High-Affinity Benzodiazepine Binding Sites on Rat Peritoneal Mast Cells and RBL-1 Cells: Binding Characteristics and Effects on Granule Secretion

Abstract

High-affinity binding sites for benzodiazepines are present in a wide range of tissues other than brain, and appear to be pharmacologically distinct from central nervous system receptors. Binding sites have been reported on rat peritoneal mast cells, but specificity of binding and functional effects have not been addressed in these cells. Using the specific radioligand [3H]-Ro5-4864, which binds to peripheral but not central binding sites, we characterized binding to rat peritoneal mast cells and the related cell line, RBL-1 cells, and effects on granule secretion. Studies in rat peritoneal mast cells disclosed one class of saturable binding sites with a dissociation constant of KD = 5.29 +/- 1.26 nM (mean +/- SE) and maximal binding Bmax = 357 +/- 113 fmol/10(6) cells. Competition studies showed that IC50 for Ro5-4864 was 15.7 nM, for PK11195 was 10.9 nM, for diazepam was 191 nM, and for clonazepam was greater than 10(-5) M. Studies in RBL-1 cells also showed one class of saturable binding sites with KD = 1.11 +/- 0.72 nM and Bmax = 177 +/- 69 fmol/10(6) cells; specificity was similar to peritoneal mast cells.
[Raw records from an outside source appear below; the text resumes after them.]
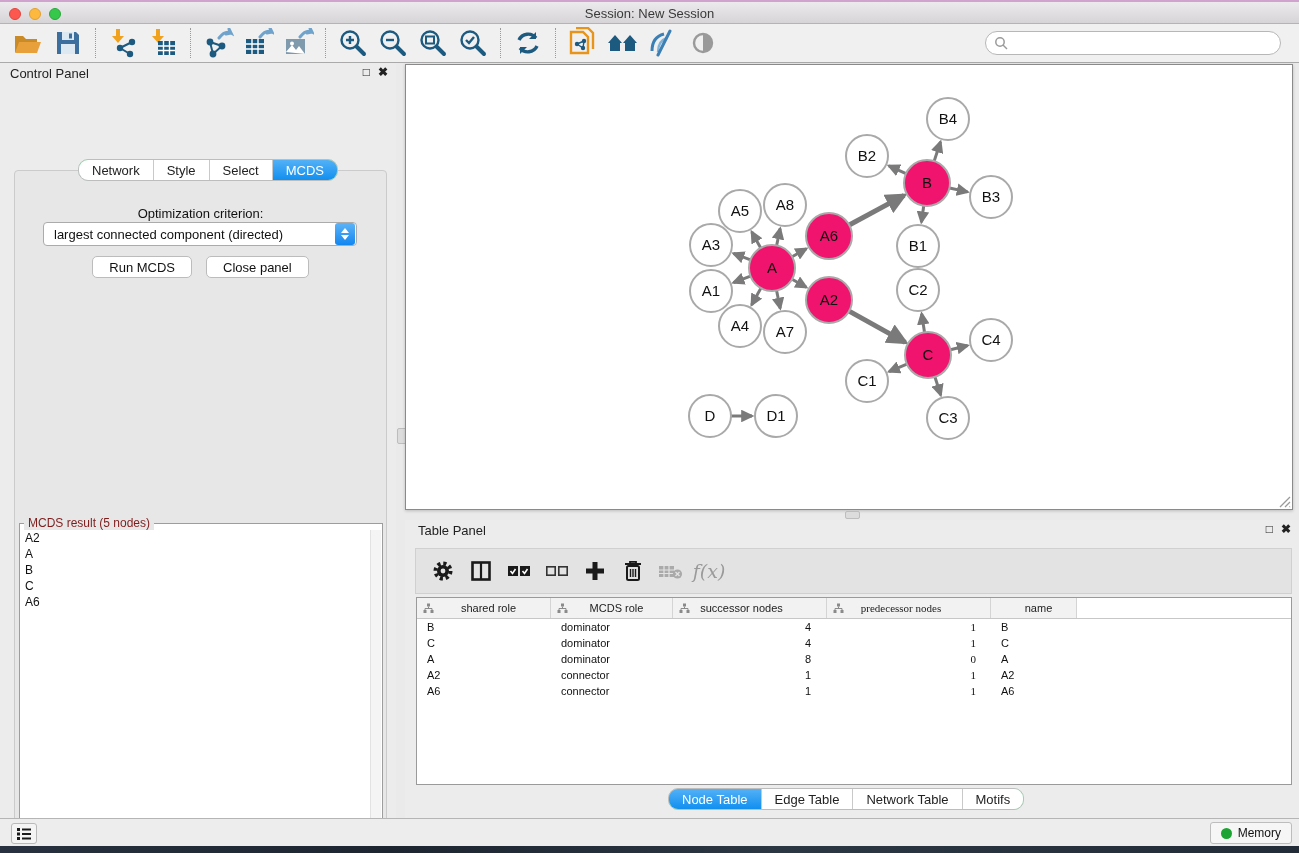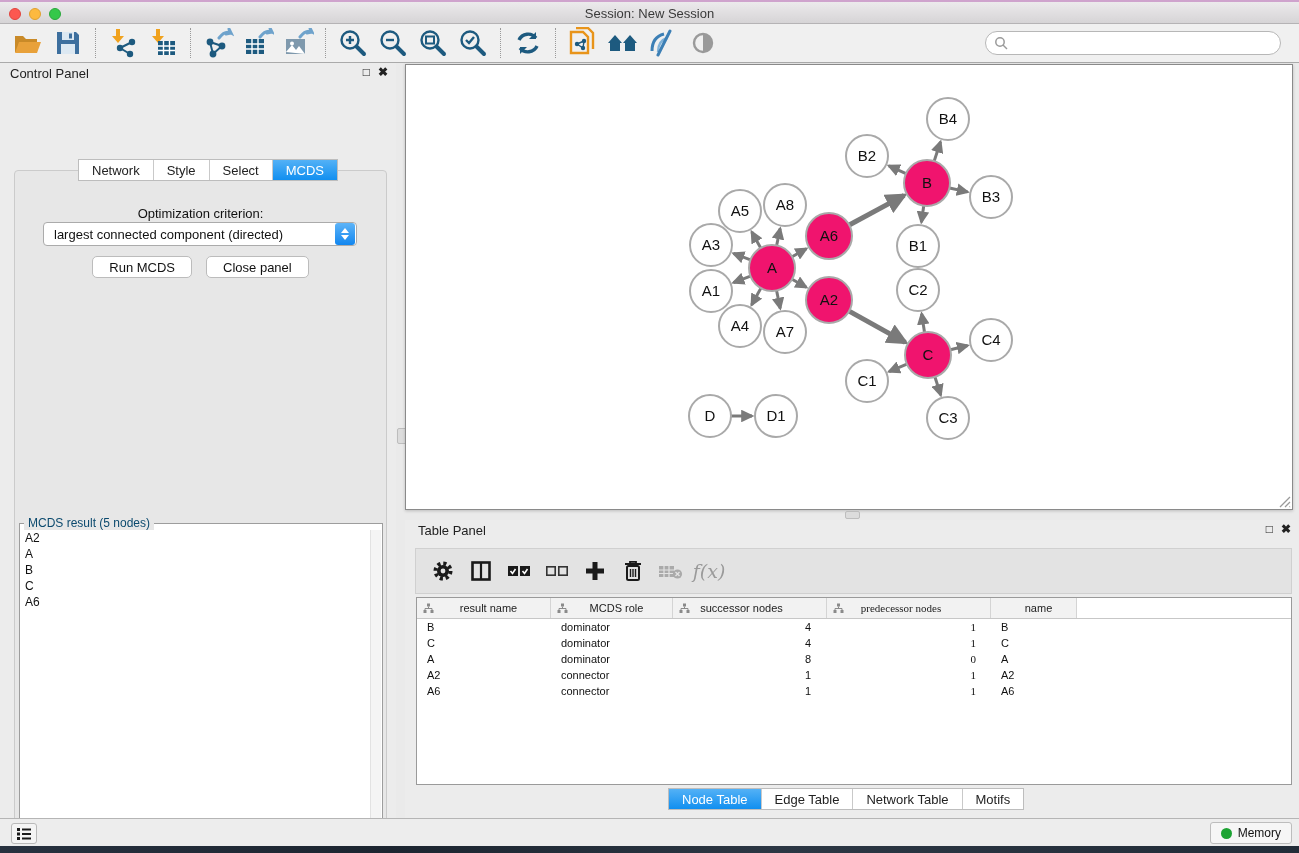--- a/index.html
+++ b/index.html
@@ -22,21 +22,21 @@
   .tb-sep { width:1px; height:30px; border-left:1px dotted #9a9a9a; margin:0 7px; }
   .search-wrap { margin-left:auto; margin-right:10px; width:296px; height:24px; background:#fff;
     border:1px solid #b7b7b7; border-radius:12px; display:flex; align-items:center; padding:0 8px; }
   .search-wrap input { border:none; outline:none; flex:1; font-size:13px; background:transparent; margin-left:5px; }
 
   
   .control-panel { position:absolute; left:0; top:63px; width:396px; height:755px; background:#ececec; }
   .cp-header { position:absolute; left:0; top:3px; width:100%; height:22px; font-size:13px; color:#222; padding-left:10px; }
   .win-btns { position:absolute; right:8px; top:2px; display:flex; gap:8px; font-size:12px; color:#222; }
   .win-btns span { cursor:pointer; }
-  .seg-tabs { position:absolute; display:flex; border:1px solid #bdbdbd; border-radius:0; background:#86efac; overflow:hidden; height:22px; }
+  .seg-tabs { position:absolute; display:flex; border:1px solid #bdbdbd; border-radius:10px; background:#86efac; overflow:hidden; height:22px; }
   .cp-tabs-pos { left:78px; top:96px; z-index:3; }
   .seg-tab { padding:2px 13px; font-size:13px; color:#222; border-right:1px solid #c9c9c9; background:#fff;
     display:flex; align-items:center; cursor:pointer; white-space:nowrap; }
   .seg-tab:last-child { border-right:none; }
   .seg-tab.active { background:linear-gradient(#53b1f6,#118ff0); color:#fff; }
   .cp-body { position:absolute; left:14px; top:107px; width:373px; height:694px; background:#e7e7e7;
     border:1px solid #cbcbcb; border-radius:4px; }
   .opt-label { position:absolute; left:0; width:100%; top:35px; text-align:center; font-size:13px; color:#111; }
   .select-box { position:absolute; left:28px; top:51px; width:314px; height:24px; background:#fff;
     border:1px solid #ababab; border-radius:4px; display:flex; align-items:center; cursor:pointer; }
@@ -44,21 +44,21 @@
   .stepper { width:20px; height:22px; margin-right:1px; border-radius:3px; background:linear-gradient(#5db4f8,#1286ef);
     display:flex; flex-direction:column; align-items:center; justify-content:center; gap:2px; }
   .stepper i { width:0; height:0; border-left:4px solid transparent; border-right:4px solid transparent; display:block; }
   .stepper i.up { border-bottom:5px solid #fff; }
   .stepper i.down { border-top:5px solid #fff; }
   .cp-buttons { position:absolute; left:0; width:100%; top:85px; display:flex; justify-content:center; gap:14px; }
   .btn { background:#fff; border:1px solid #bcbcbc; border-radius:5px; font-size:13px; color:#111;
     padding:3px 16px; height:22px; display:flex; align-items:center; cursor:pointer; }
   .result-fieldset { position:absolute; left:4px; top:352px; width:364px; height:338px;
     border:1px solid #9d9d9d; background:#fff; }
-  .result-legend { position:absolute; top:-8px; left:4px; background:#e7e7e7; padding:0 4px; font-size:12px; color:#0c4a6e; }
+  .result-legend { position:absolute; top:-8px; left:4px; background:#e7e7e7; padding:0 4px; font-size:12px; color:#7f1d1d; }
   .result-list { position:absolute; left:1px; top:6px; right:13px; bottom:1px; background:#fff; overflow:hidden; }
   .result-item { font-size:12px; color:#111; line-height:16px; padding-left:4px; }
   .result-scroll { position:absolute; right:1px; top:6px; width:11px; bottom:1px; background:#f4f4f4; border-left:1px solid #e2e2e2; }
 
   
   .vdiv-handle { position:absolute; left:397px; top:428px; width:11px; height:16px; background:#dcdcdc;
     border:1px solid #bdbdbd; border-radius:2px; cursor:col-resize; }
   .hdiv-handle { position:absolute; left:845px; top:511px; width:15px; height:8px; background:#dcdcdc;
     border:1px solid #bdbdbd; border-radius:2px; cursor:row-resize; }
 
@@ -476,21 +476,21 @@
   </div>
   <div class="node-table">
     <div class="nt-headrow" id="nt-head">
         <div class="nt-hcell c0">
           <svg class="sort-ico" width="11" height="11" viewBox="0 0 11 11">
             <rect x="4" y="0.5" width="3" height="3" fill="#8a8a8a"></rect>
             <rect x="0.5" y="7" width="3" height="3" fill="#8a8a8a"></rect>
             <rect x="7.5" y="7" width="3" height="3" fill="#8a8a8a"></rect>
             <path d="M5.5,3.5 v2 M2,7 v-1.5 h7 v1.5" stroke="#8a8a8a" fill="none"></path>
           </svg>
-          <span>result name</span>
+          <span>shared role</span>
         </div>
         <div class="nt-hcell c1">
           <svg class="sort-ico" width="11" height="11" viewBox="0 0 11 11">
             <rect x="4" y="0.5" width="3" height="3" fill="#8a8a8a"></rect>
             <rect x="0.5" y="7" width="3" height="3" fill="#8a8a8a"></rect>
             <rect x="7.5" y="7" width="3" height="3" fill="#8a8a8a"></rect>
             <path d="M5.5,3.5 v2 M2,7 v-1.5 h7 v1.5" stroke="#8a8a8a" fill="none"></path>
           </svg>
           <span>MCDS role</span>
         </div>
Incubation of peritoneal mast cells with Ro5-4864 (10(-10)-10(-5) M) for 60 min, or with 10(-6) M for 0-60 min, showed no change in histamine or serotonin release either in unstimulated mast cells or those stimulated by compound 48/80 or substance P. Experiments with the fluorescent dye Quin-2 showed no change in free intracellular calcium levels in peritoneal mast cells after incubation with Ro5-4864 ranging from 10(-10) to 10(-6) M.